How we built this trip
Day 1 is deliberately soft. You're flying into Calgary, picking up a car, and driving an hour and a half to the townsite — by the time you've checked in, the last thing you want is a 12 km hike. Bow Falls is a stretch-the-legs walk, not a workout. Day 2 is the warm-up that doubles as the headline: Lake Louise plus the Plain of Six Glaciers teahouse gets you the postcard and the elevation in one go. Day 3 is the crux on purpose — Moraine Lake parking is the single biggest logistics headache in Banff, so we want you rested and committed. Larch Valley and Sentinel Pass also reward an early start more than almost anything else here. Day 4 is recovery by design: the Lake Minnewanka shoreline is rolling, mostly shaded, and forgiving on tired quads. Owen lobbied for a second alpine day and we overruled him; trust us, you'll want the easier ride. Day 5 in Yoho is the bonus — Emerald Lake if you're tired, the Burgess Shale guided hike if you booked ahead and want a payoff day.
When to go
Mid-September to the first week of October is the sweet spot, and it's not close. The larches in Larch Valley turn gold for roughly a two-week window in late September — that's the day-3 jackpot. Snow is generally off Sentinel Pass by early July, but July and August bring the heaviest crowds, the worst Moraine Lake access scrum, and increasing wildfire smoke risk. June can still have lingering snow on the high passes and teahouses that haven't opened for the season. October gets dicey fast: the Moraine Lake road closes for winter (date varies year to year — check Parks Canada), and the teahouses shut down.
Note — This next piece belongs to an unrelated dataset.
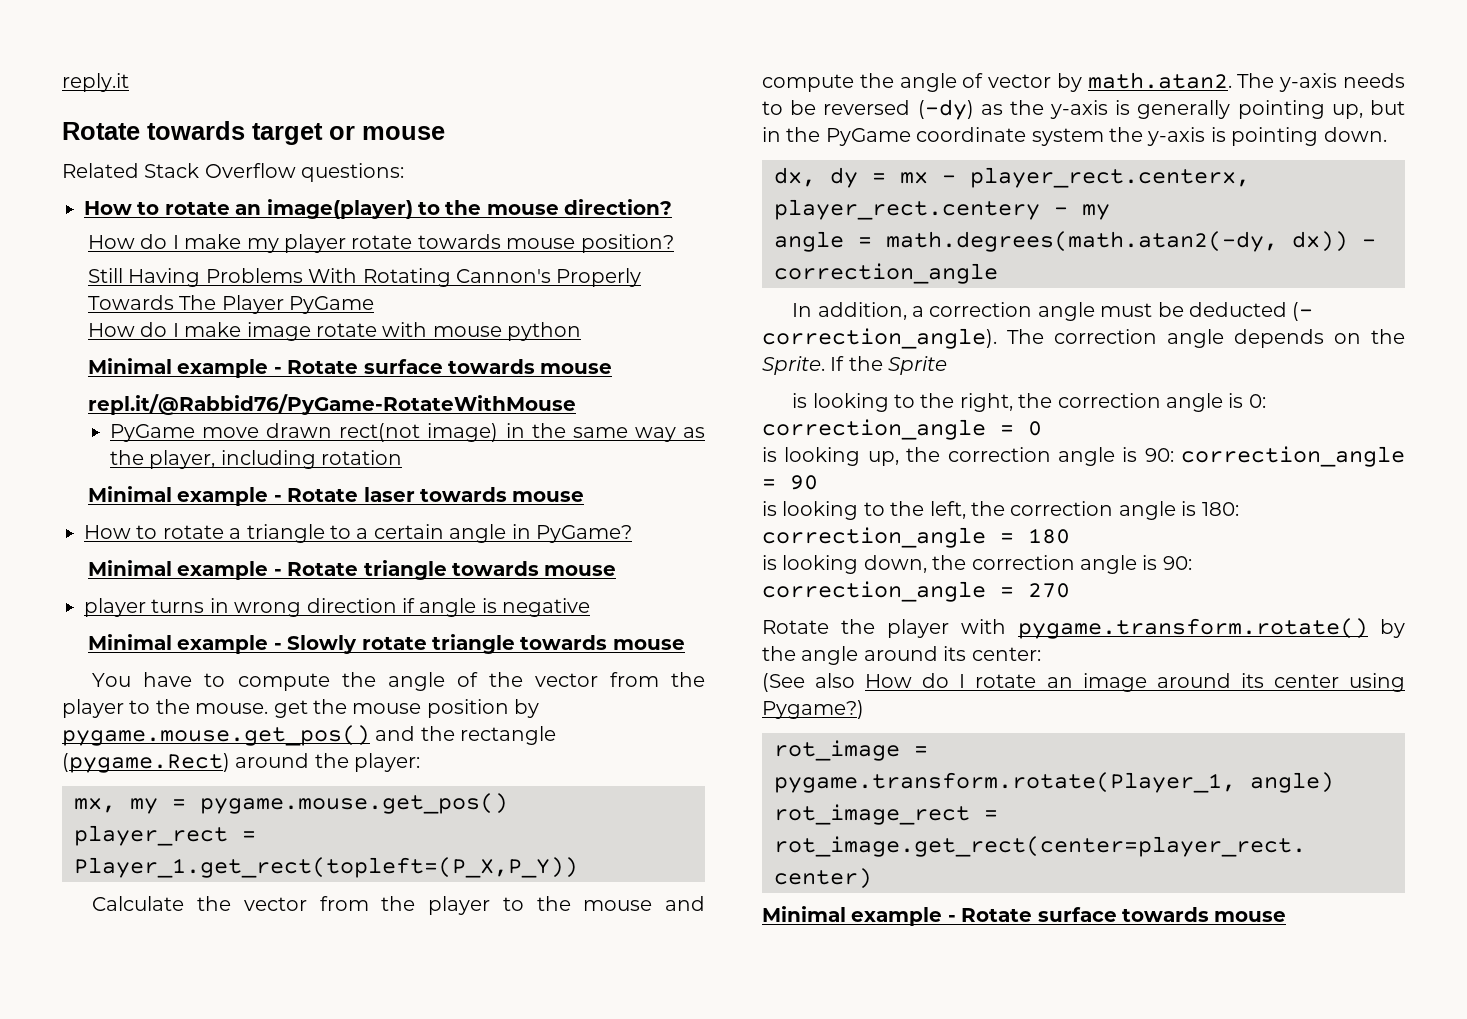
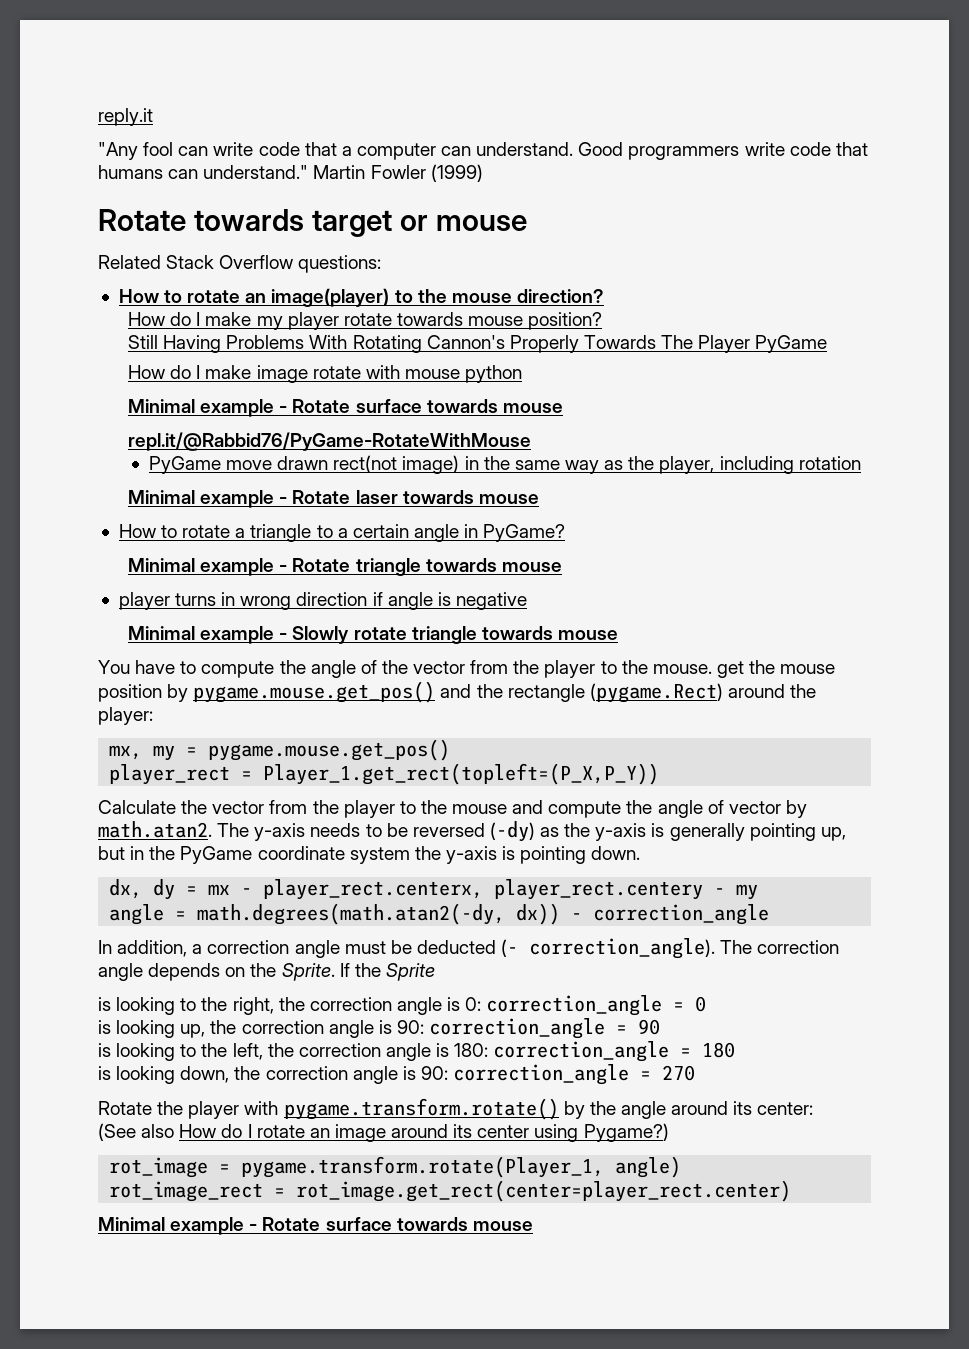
(129, 82) none -> [98,142,868,160] [98,164,483,182] // "Any fool can write code that a computer can understand. Good programmers write code that humans can understand." Martin Fowler (1999)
If you can only go in summer, aim for the second half of June or right after Labour Day.
Where to base yourself
For most people, Banff townsite is the right call — it's central to four of the five days, has actual restaurants, and gives you a buffer day's worth of options. On the budget end, the HI Banff Alpine Centre is the workhorse hostel and has private rooms if you don't want a bunk. Mid-range, we've had good stays at the Banff Aspen Lodge and the Mount Royal Hotel right on Banff Avenue. If you want to splurge and shave 40 minutes off the day-2 and day-3 mornings, the Post Hotel in Lake Louise village is the move — Rae will defend its breakfast in court. Skip the Fairmont unless someone else is paying; you're here to hike, not to queue for a lobby.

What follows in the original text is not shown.